Bargyla Rateaver (brateaver@earthlink.net)
Tue, 10 Aug 1999 21:23:20 -0700

This is the kind of thing that worries one. As I have said several times on
this list, I grew up in a tropical, very primitive region, and those people
ate , besides rice, greens of great variety,--the kind of greens here called
weeds--but that provided all the vitamin A anyone needed. There was never any
need for vitamin pills--everyone ate the similar diet--cooked rice, with
greens and stew beef, and raw tomatoes with onions, as "salad".. They had
wonderful, white, strong teeth. No dentists existed. Nowhere to buy
eyeglasses. Diseases came from unsanitary conditions--easy access of "germs"

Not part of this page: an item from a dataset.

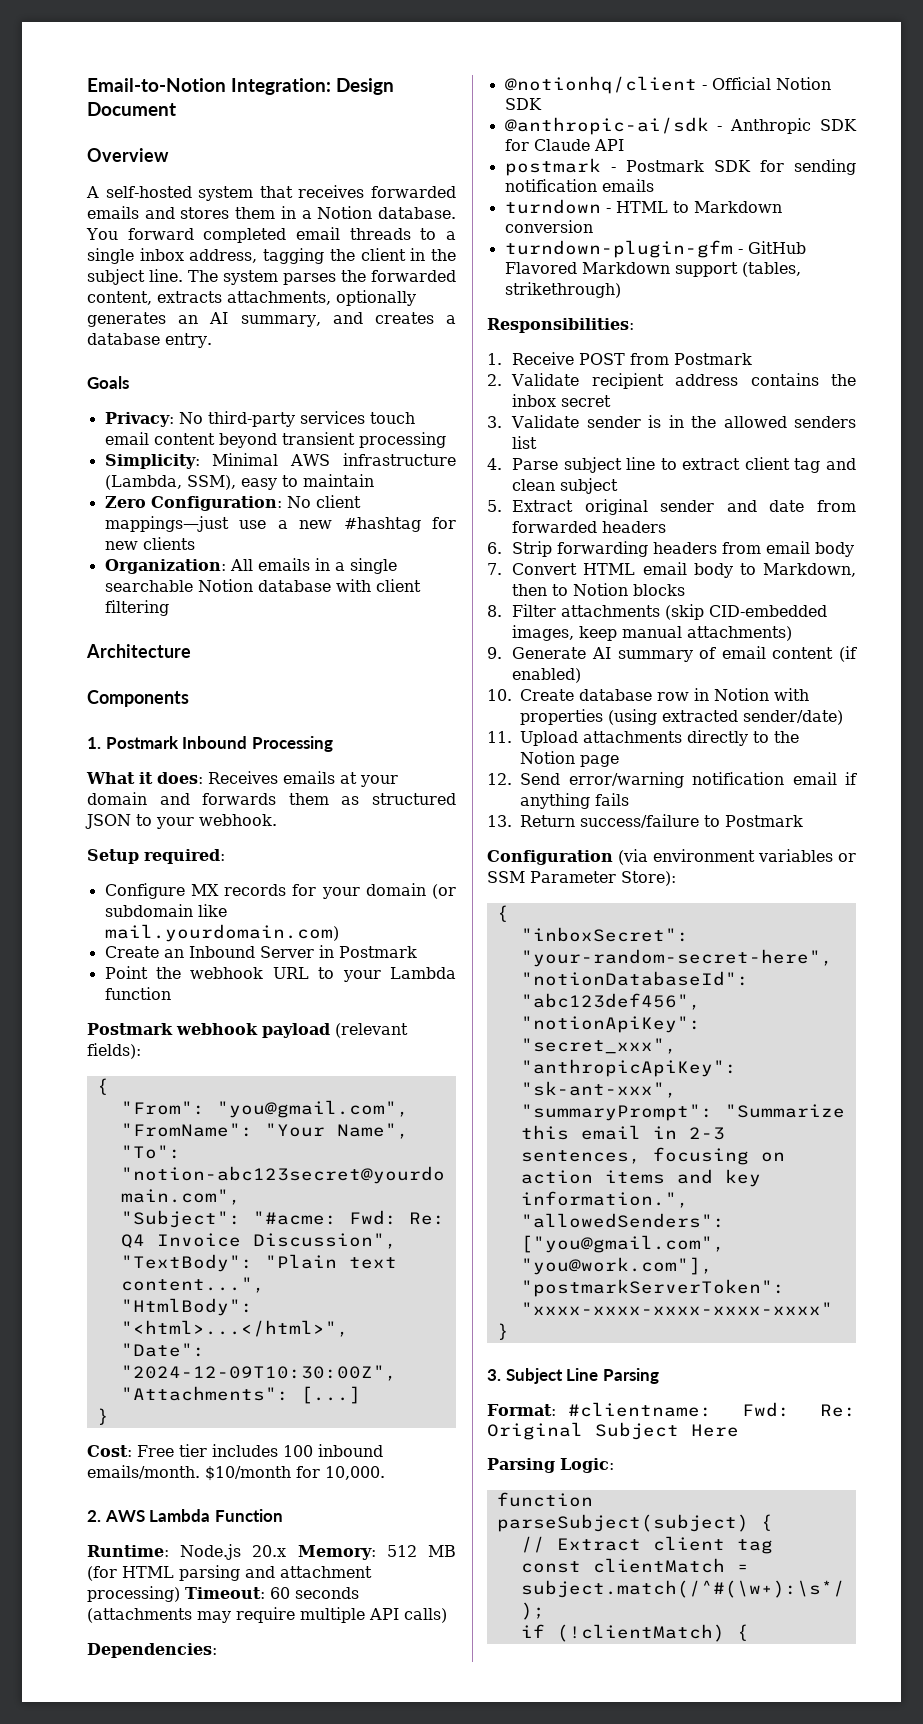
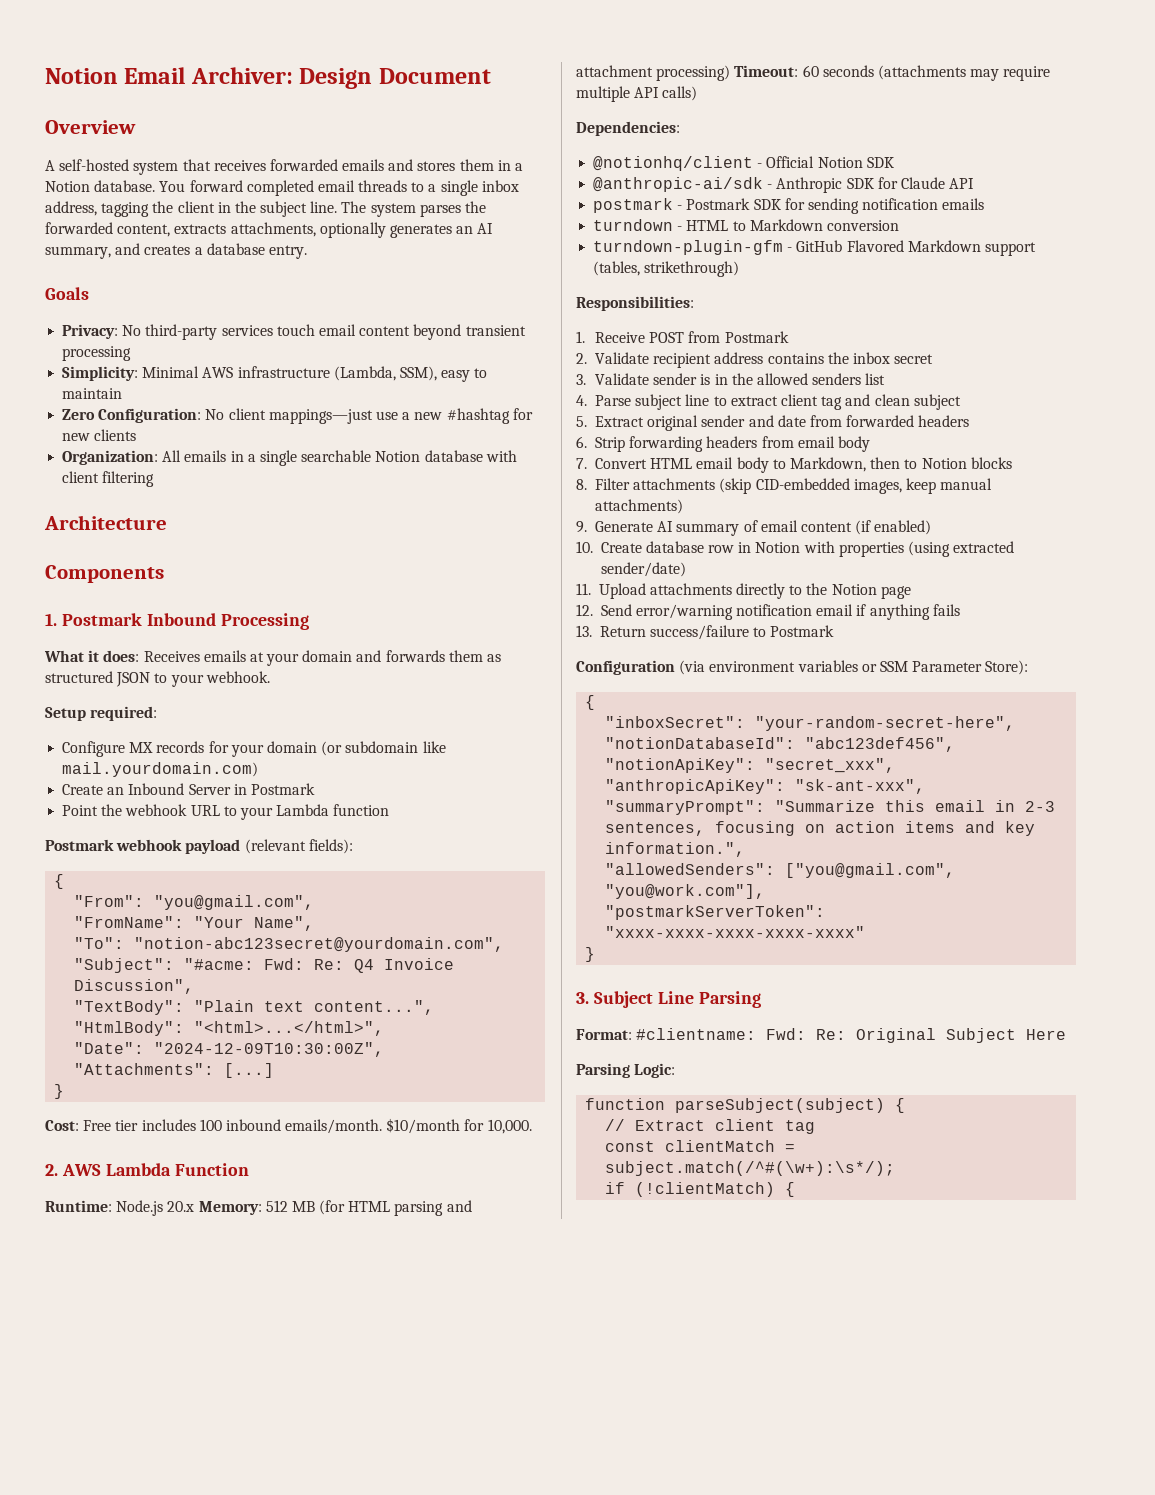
- Email-to-Notion Integration: Design Document
+ Notion Email Archiver: Design Document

to people, who slept on dirt floors, cooked on wood fire by a big black kettle
set on stones. No refrigeration anywhere. Had to cook up everything at night
to keep it overnight for next day eating.

Renewable News Network wrote:

> Three Food Articles in Today's Boston Globe
> ===========================================
> 1. A trade body on hormones
> 2. Chefs cast a skeptical eye on altered food
> 3. Vitamin A derivative is added to rice
>
> 1. A trade body on hormones
> By Mark Weisbrot, 08/04/99
>
> WASHINGTON, D.C. Should countries have the right to set health and
> safety standards for the food their citizens eat? Should they be
> allowed to exclude foreign-produced foods that don't meet national
> standards? Or should these questions be decided by the World Trade
> Organization?
>
> Like it or not, these issues are being decided right now. In the
> latest trade dispute between the world's two largest trading
> partners, our government placed sanctions last week on $117 million
> worth on European goods. The purpose of the sanctions is to force
> the Europeans to import American beef raised with growth hormones.

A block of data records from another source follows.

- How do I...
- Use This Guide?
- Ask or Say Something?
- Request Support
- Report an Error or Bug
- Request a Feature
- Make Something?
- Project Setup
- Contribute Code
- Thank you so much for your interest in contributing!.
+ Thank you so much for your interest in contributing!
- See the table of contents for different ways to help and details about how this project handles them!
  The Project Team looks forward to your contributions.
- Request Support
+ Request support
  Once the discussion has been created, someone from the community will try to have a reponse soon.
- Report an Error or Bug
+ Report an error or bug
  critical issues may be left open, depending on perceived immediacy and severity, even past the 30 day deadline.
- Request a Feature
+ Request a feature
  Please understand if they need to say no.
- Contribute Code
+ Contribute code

> Ordinarily this decision to place 100 percent tariffs on French
> truffles, foie gras, and other delicacies most of us have never
> tasted would violate our international trade agreements. But in
> this case the United States has the backing of the World Trade
> Organization, a 134-nation body that was created four years ago to
> negotiate and govern world trade. The WTO has ruled that Europe's
> ban on hormone-treated beef is illegal, and it authorized the
> United States to impose retaliatory trade sanctions against the
> European Union.
>
> Consider the arguments: The Europeans don't allow beef treated with
> growth hormones to be sold in their markets, regardless of where it
> is produced. They just don't think it is all that safe to eat.
> But most US beef is, in fact, treated with these hormones. So our
> government, at the request of the beef industry, filed a complaint
> at the WTO, arguing that the ban was an unfair restriction on
> trade. The rules of the WTO say that any health or environmental
> standard that affects trade must be supported by scientific
> evidence. So the WTO appointed a three-judge panel, which decided
> in March 1997 that there was not enough scientific evidence to
> justify Europe's ban on hormone-treated beef. But two months ago
> an independent panel of scientists asked by the European Commission
> to consider these questions reached a different conclusion. The
> scientists found that one of the six hormones commonly found in
> beef is a ''complete carcinogen.'' The panel concluded that
> further study would be needed on the other five hormones, although
> anyone reading the 142-page report would undoubtedly wonder why we
> Americans allow these drugs to be pumped into our own livestock.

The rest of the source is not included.